● **INPUT DATA**:
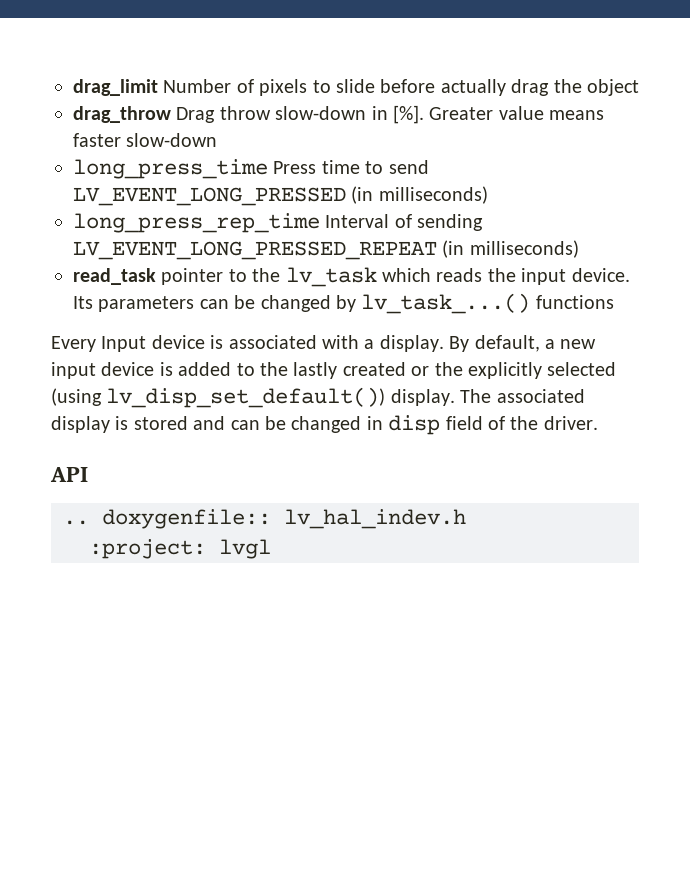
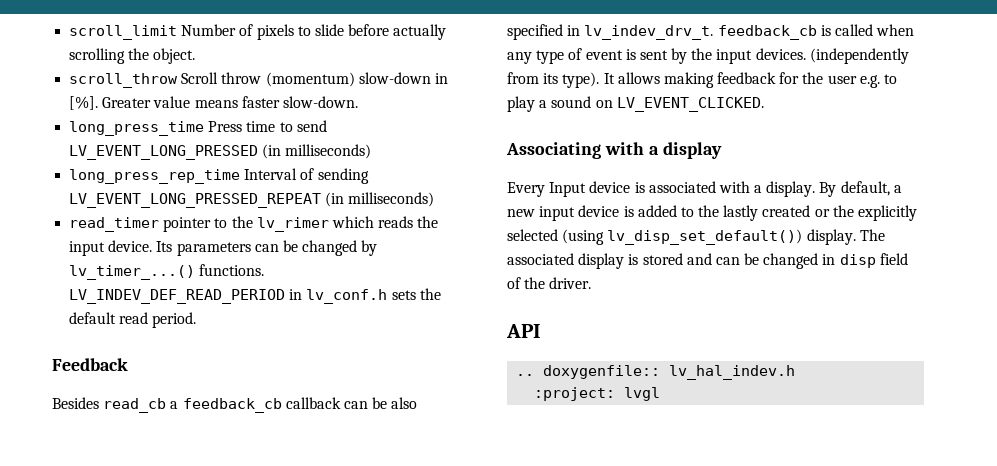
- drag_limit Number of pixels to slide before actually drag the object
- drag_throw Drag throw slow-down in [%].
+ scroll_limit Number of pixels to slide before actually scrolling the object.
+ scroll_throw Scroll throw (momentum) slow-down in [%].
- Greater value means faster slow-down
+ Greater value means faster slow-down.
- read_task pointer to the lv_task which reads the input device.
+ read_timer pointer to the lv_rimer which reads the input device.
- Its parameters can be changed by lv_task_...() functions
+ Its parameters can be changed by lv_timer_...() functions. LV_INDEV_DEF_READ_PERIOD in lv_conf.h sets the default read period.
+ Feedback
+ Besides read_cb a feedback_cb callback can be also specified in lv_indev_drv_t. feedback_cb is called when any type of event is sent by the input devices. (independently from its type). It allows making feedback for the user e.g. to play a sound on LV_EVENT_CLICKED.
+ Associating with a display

● **WORK INSTRUCTION**:
A word-for-word restatement of all the lines above is needed, with the pictures omitted.

● **YOUR RESPONSE**:
- drag_limit Number of pixels to slide before actually drag the object
- drag_throw Drag throw slow-down in [%].
+ scroll_limit Number of pixels to slide before actually scrolling the object.
+ scroll_throw Scroll throw (momentum) slow-down in [%].
- Greater value means faster slow-down
+ Greater value means faster slow-down.
- read_task pointer to the lv_task which reads the input device.
+ read_timer pointer to the lv_rimer which reads the input device.
- Its parameters can be changed by lv_task_...() functions
+ Its parameters can be changed by lv_timer_...() functions. LV_INDEV_DEF_READ_PERIOD in lv_conf.h sets the default read period.
+ Feedback
+ Besides read_cb a feedback_cb callback can be also specified in lv_indev_drv_t. feedback_cb is called when any type of event is sent by the input devices. (independently from its type). It allows making feedback for the user e.g. to play a sound on LV_EVENT_CLICKED.
+ Associating with a display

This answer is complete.